Introduction: The COVID-19 pandemic and associated restrictive measures have caused important disruptions in economies and labour markets, changed the way we work and socialise, forced schools to close and healthcare and social services to reorganise. This unprecedented crisis forces individuals to make considerable efforts to adapt and will have psychological and social consequences, mainly on vulnerable individuals, that will remain once the pandemic is contained and will most likely exacerbate existing social and gender health inequalities. This crisis also puts a toll on the capacity of our healthcare and social services structures to provide timely and adequate care. The MAVIPAN (Ma vie et la pandémie/ My Life and the Pandemic) study aims to document how individuals, families, healthcare workers and health organisations are affected by the pandemic and how they adapt.
Methods and analysis: MAVIPAN is a 5-year longitudinal prospective cohort study launched in April 2020 across the province of Quebec (Canada).

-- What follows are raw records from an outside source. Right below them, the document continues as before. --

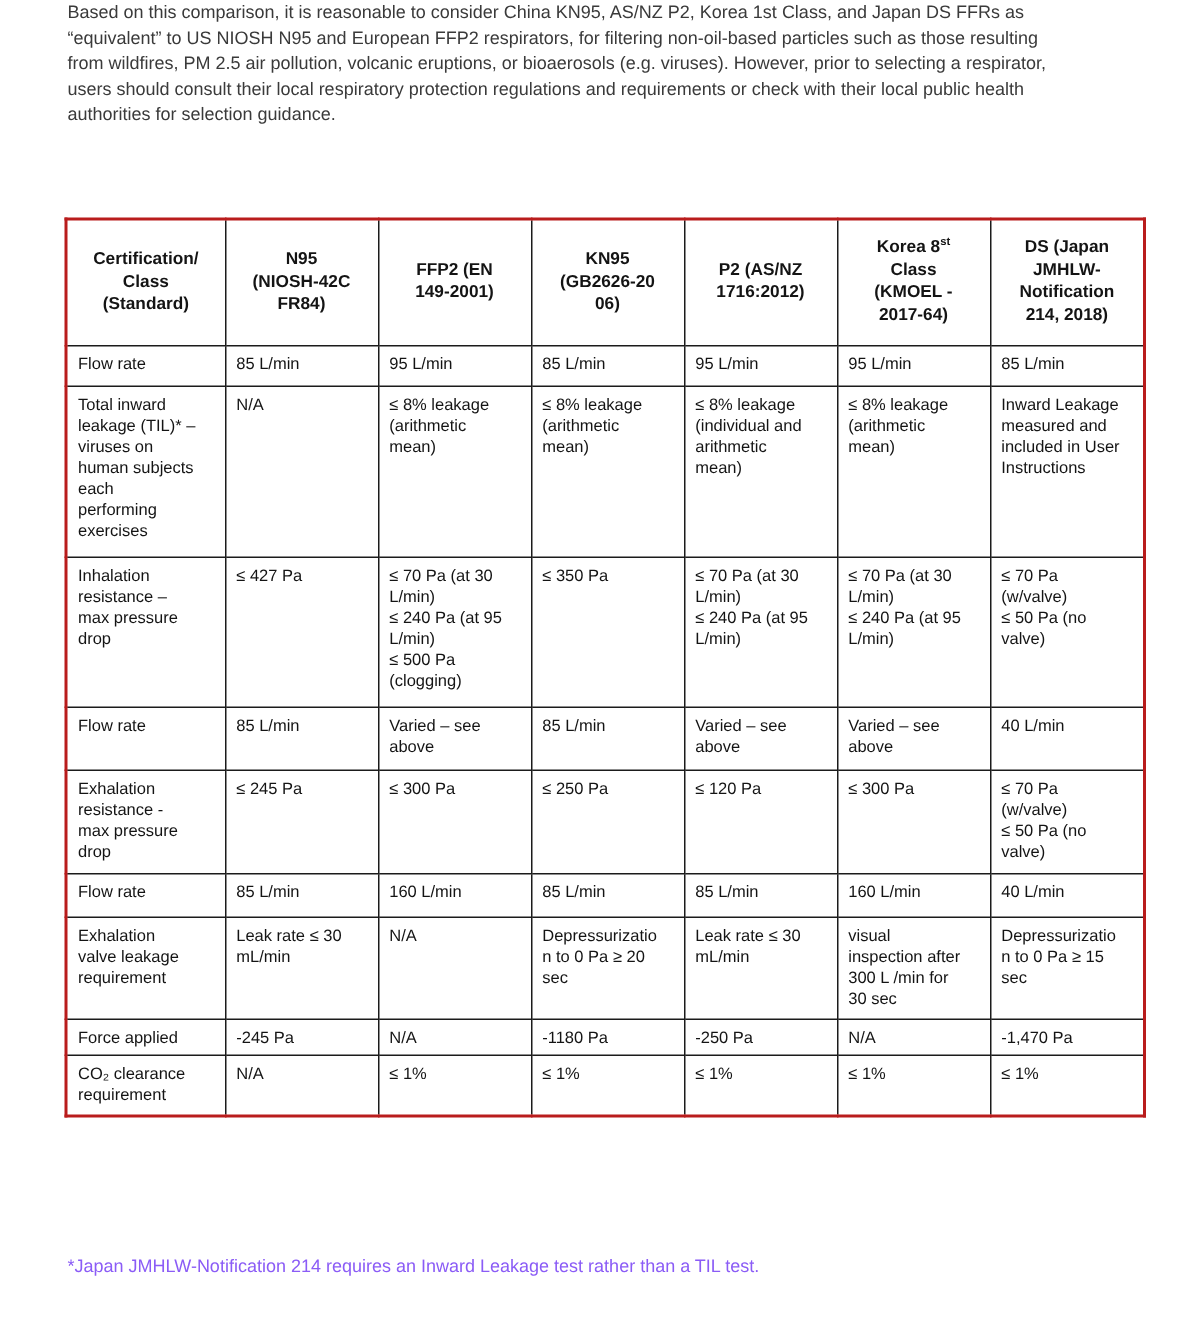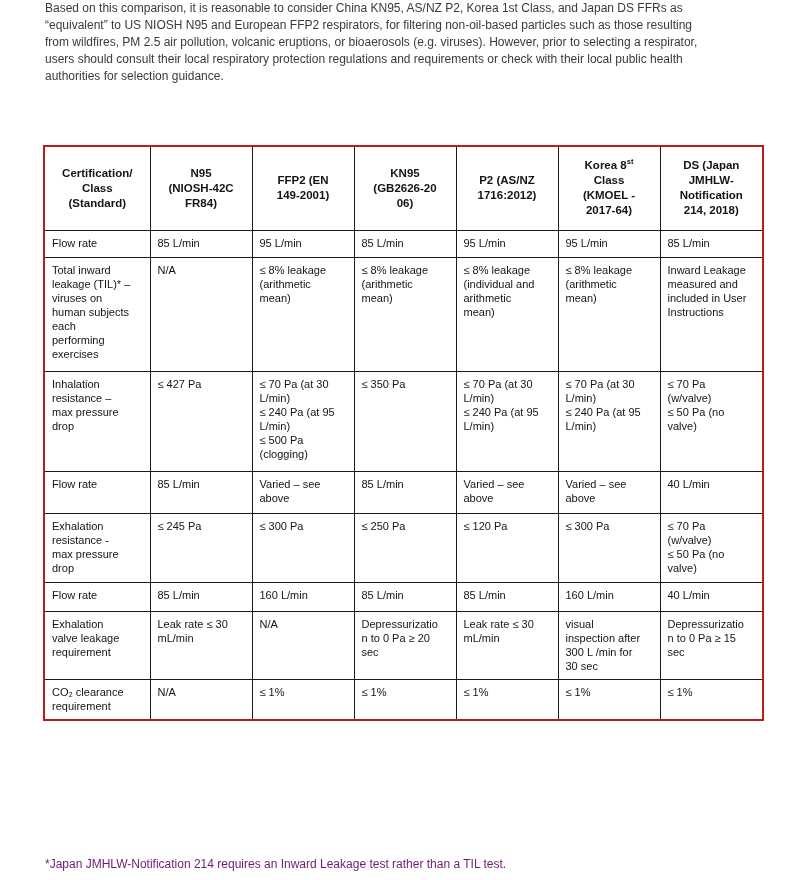--- a/index.html
+++ b/index.html
@@ -235,6 +235,15 @@
 n to 0 Pa ≥ 15
 sec</td>
         </tr>
+        <tr style="height: 21px;">
+          <td>Force applied</td>
+          <td>-245 Pa</td>
+          <td>N/A</td>
+          <td>-1180 Pa</td>
+          <td>-250 Pa</td>
+          <td>N/A</td>
+          <td>-1,470 Pa</td>
+        </tr>
         <tr style="height: 41px;">
           <td>CO₂ clearance
 requirement</td>

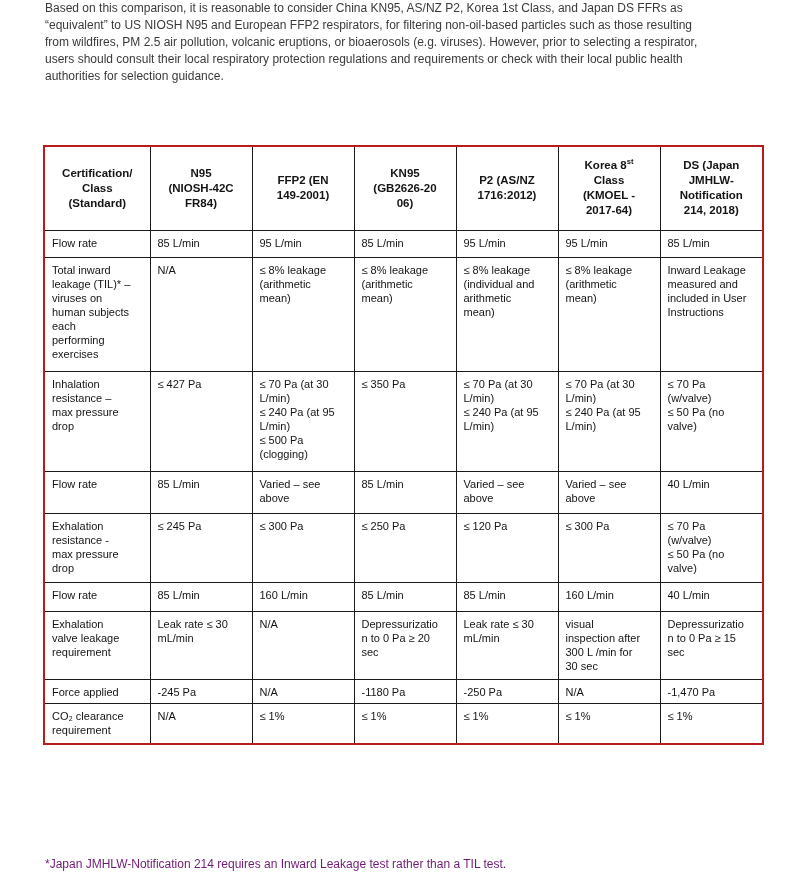--- a/index.html
+++ b/index.html
@@ -63,11 +63,11 @@
   .footnote {
     position: absolute;
     left: 45px;
-    top: 856px;
+    top: 836px;
     width: 726px;
     font-size: 12px;
     line-height: 16px;
-    color: #701a75;
+    color: #8b5cf6;
   }
 </style>
 </head>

Quantitative data will be collected through online questionnaires (4-6 times/year) according to the evolution of the pandemic. Qualitative data will be collected with individual and group interviews and will seek to deepen our understanding of coping strategies. Analysis will be conducted under a mixed-method umbrella, with both sequential and simultaneous analyses of quantitative and qualitative data.
Ethics and dissemination: MAVIPAN aims to support the healthcare and social services system response by providing high-quality, real-time information needed to identify those who are most affected by the pandemic and by guiding public health authorities' decision making regarding intervention and resource allocation to mitigate these impacts. MAVIPAN was approved by the Ethics Committees of the Primary Care and Population Health Research Sector of CIUSSS de la Capitale-Nationale (Committee of record) and of the additional participating institutions.
Trial registration number: NCT04575571.
Keywords: COVID-19; mental health; public health.